_Problem to solve_
The records below are to be set down word for word, with every picture left out.
----- Extracted material -----
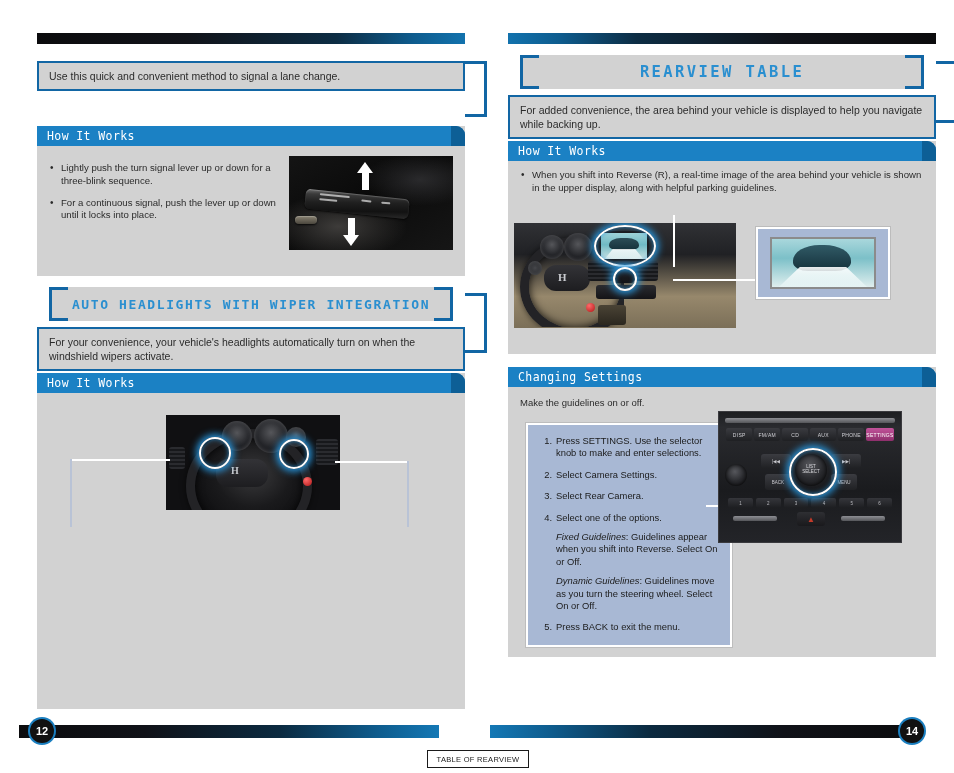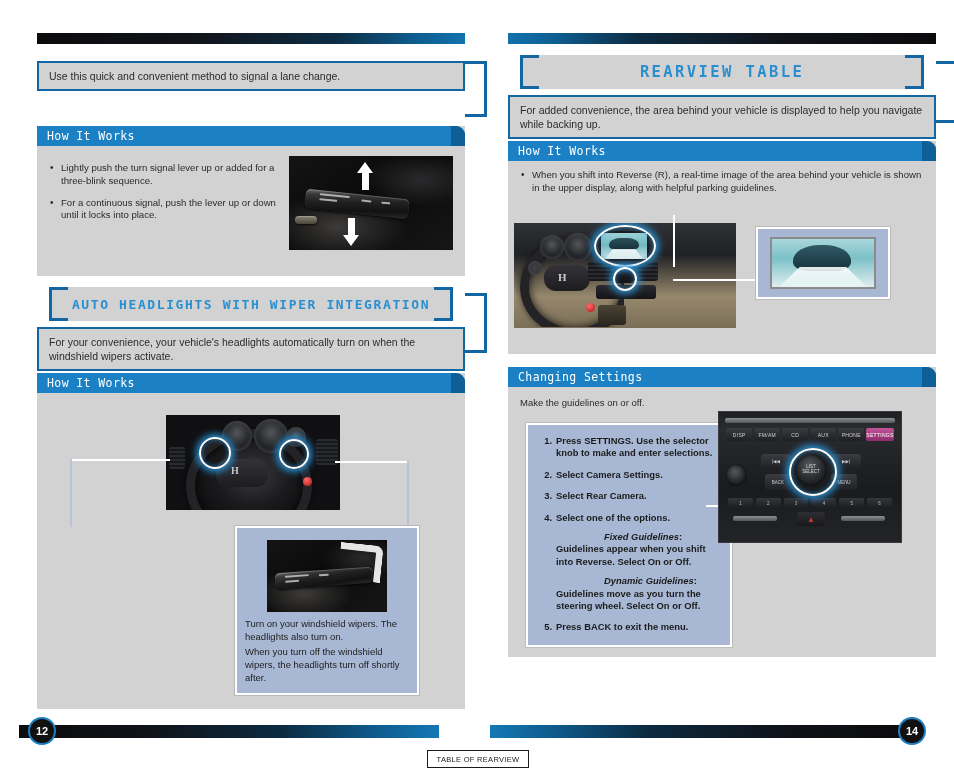--- a/index.html
+++ b/index.html
@@ -303,7 +303,7 @@
         </div>
       <div class="panelbody" style="display:flex;gap:10px;">
         <ul class="bl" style="flex:1;padding-top:6px;">
-          <li>Lightly push the turn signal lever up or added for a three-blink sequence.</li>
+          <li>Lightly push the turn signal lever up or down for a three-blink sequence.</li>
           <li>For a continuous signal, push the lever up or down until it locks into place.</li>
         </ul>
 

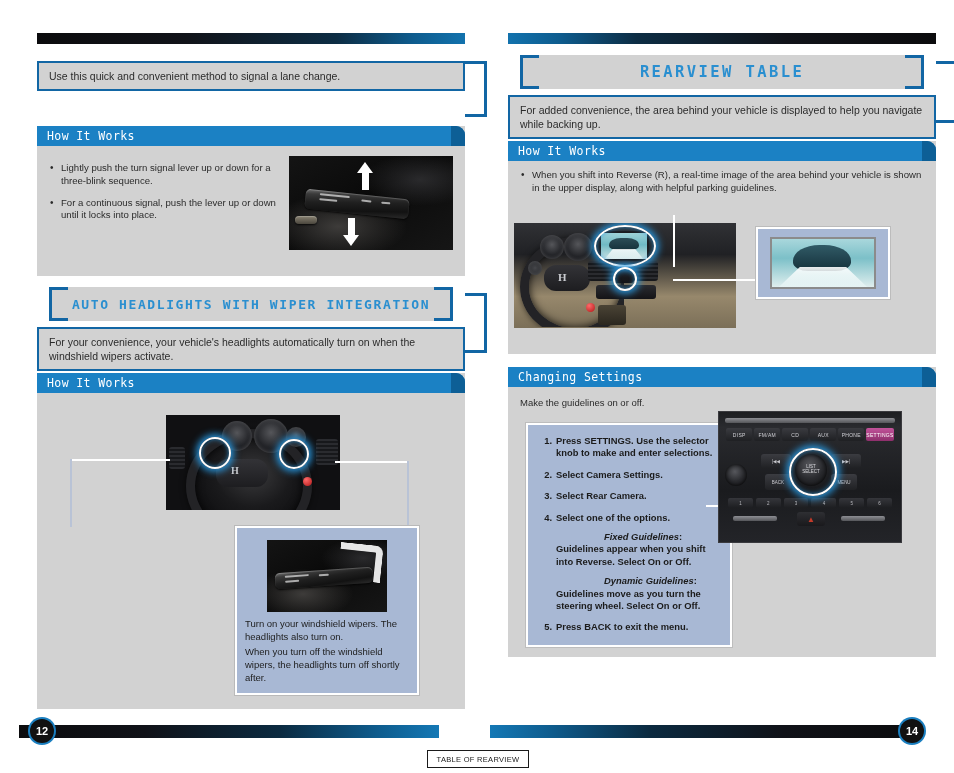--- a/index.html
+++ b/index.html
@@ -259,7 +259,7 @@
   ol.ol{margin:0;padding:0;list-style:none;counter-reset:s;}
   ol.ol > li{
     position:relative;padding-left:18px;margin-bottom:9px;
-    font-size:9.4px;line-height:1.32;color:#1b1b1b;font-weight:bold;
+    font-size:9.4px;line-height:1.32;color:#1b1b1b;
   }
   ol.ol > li::before{
     counter-increment:s;content:counter(s) ".";

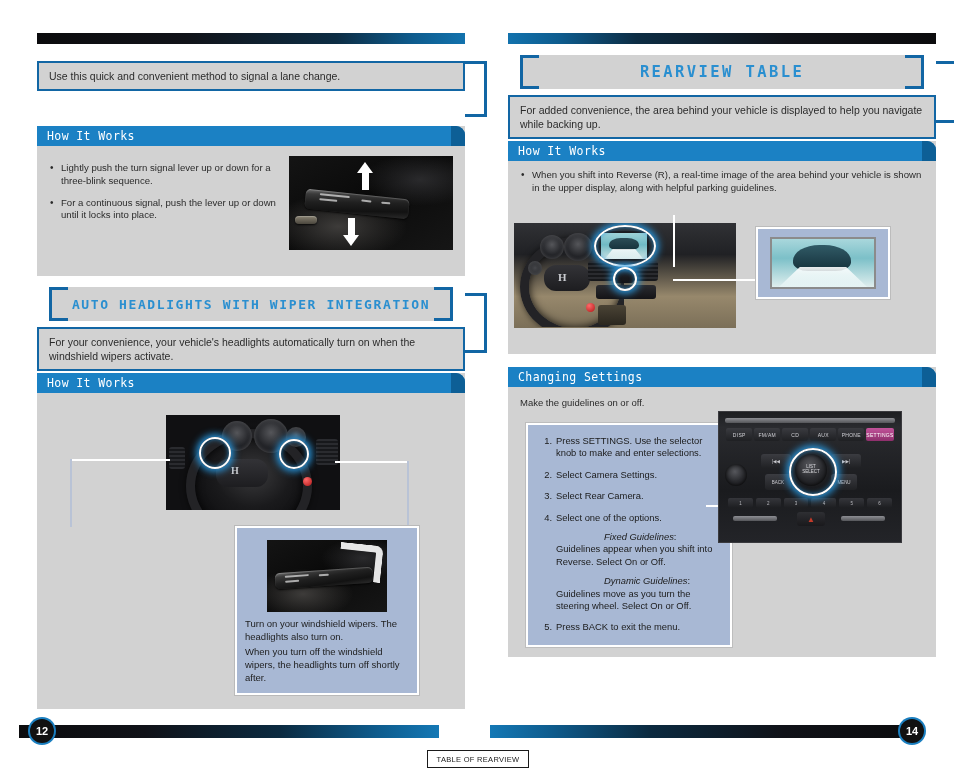--- a/index.html
+++ b/index.html
@@ -266,7 +266,7 @@
     position:absolute;left:0;top:0;width:14px;text-align:right;font-size:9.4px;
   }
   ol.ol > li p{margin:7px 0 0 0;}
-  ol.ol > li p em{font-style:italic;margin-left:48px;}
+  ol.ol > li p em{font-style:italic;}
 
   .smalltext{font-size:9.5px;line-height:1.35;color:#2b2b2b;}
 

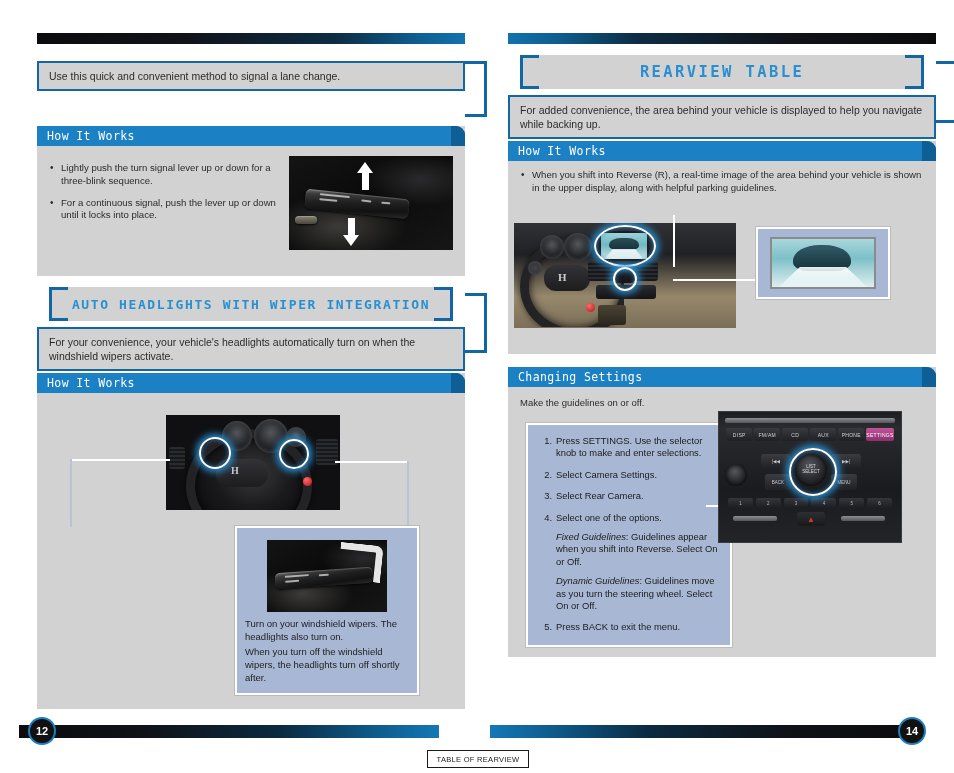--- a/index.html
+++ b/index.html
@@ -369,18 +369,6 @@
         <div class="leadline" style="position:absolute;left:370px;top:68px;width:2px;height:66px;background:#b9c3d6;"></div>
 
 
-        <div class="cobox" style="left:198px;top:133px;width:180px;height:165px;">
-          <div class="photo dark" style="position:absolute;left:30px;top:12px;width:120px;height:72px;">
-            <div class="lever" style="left:8px;top:30px;width:98px;height:16px;transform:rotate(-4deg);">
-              <span class="mk" style="left:10px;top:3px;width:24px;height:2px;"></span>
-              <span class="mk" style="left:10px;top:8px;width:14px;height:1.5px;"></span>
-              <span class="mk" style="left:44px;top:4px;width:10px;height:1.5px;"></span>
-            </div>
-            <div style="position:absolute;left:72px;top:4px;width:36px;height:30px;border-top:7px solid #e6e6e6;border-right:7px solid #e6e6e6;border-radius:0 8px 0 0;transform:rotate(6deg);"></div>
-          </div>
-          <div style="position:absolute;left:8px;top:90px;width:164px;">Turn on your windshield wipers. The headlights also turn on.</div>
-          <div style="position:absolute;left:8px;top:118px;width:164px;">When you turn off the windshield wipers, the headlights turn off shortly after.</div>
-        </div>
 
       </div>
     </div>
-----
_Exercise output_
--- a/index.html
+++ b/index.html
@@ -303,7 +303,7 @@
         </div>
       <div class="panelbody" style="display:flex;gap:10px;">
         <ul class="bl" style="flex:1;padding-top:6px;">
-          <li>Lightly push the turn signal lever up or added for a three-blink sequence.</li>
+          <li>Lightly push the turn signal lever up or down for a three-blink sequence.</li>
           <li>For a continuous signal, push the lever up or down until it locks into place.</li>
         </ul>
 

--- a/index.html
+++ b/index.html
@@ -259,7 +259,7 @@
   ol.ol{margin:0;padding:0;list-style:none;counter-reset:s;}
   ol.ol > li{
     position:relative;padding-left:18px;margin-bottom:9px;
-    font-size:9.4px;line-height:1.32;color:#1b1b1b;font-weight:bold;
+    font-size:9.4px;line-height:1.32;color:#1b1b1b;
   }
   ol.ol > li::before{
     counter-increment:s;content:counter(s) ".";

--- a/index.html
+++ b/index.html
@@ -266,7 +266,7 @@
     position:absolute;left:0;top:0;width:14px;text-align:right;font-size:9.4px;
   }
   ol.ol > li p{margin:7px 0 0 0;}
-  ol.ol > li p em{font-style:italic;margin-left:48px;}
+  ol.ol > li p em{font-style:italic;}
 
   .smalltext{font-size:9.5px;line-height:1.35;color:#2b2b2b;}
 

--- a/index.html
+++ b/index.html
@@ -369,18 +369,6 @@
         <div class="leadline" style="position:absolute;left:370px;top:68px;width:2px;height:66px;background:#b9c3d6;"></div>
 
 
-        <div class="cobox" style="left:198px;top:133px;width:180px;height:165px;">
-          <div class="photo dark" style="position:absolute;left:30px;top:12px;width:120px;height:72px;">
-            <div class="lever" style="left:8px;top:30px;width:98px;height:16px;transform:rotate(-4deg);">
-              <span class="mk" style="left:10px;top:3px;width:24px;height:2px;"></span>
-              <span class="mk" style="left:10px;top:8px;width:14px;height:1.5px;"></span>
-              <span class="mk" style="left:44px;top:4px;width:10px;height:1.5px;"></span>
-            </div>
-            <div style="position:absolute;left:72px;top:4px;width:36px;height:30px;border-top:7px solid #e6e6e6;border-right:7px solid #e6e6e6;border-radius:0 8px 0 0;transform:rotate(6deg);"></div>
-          </div>
-          <div style="position:absolute;left:8px;top:90px;width:164px;">Turn on your windshield wipers. The headlights also turn on.</div>
-          <div style="position:absolute;left:8px;top:118px;width:164px;">When you turn off the windshield wipers, the headlights turn off shortly after.</div>
-        </div>
 
       </div>
     </div>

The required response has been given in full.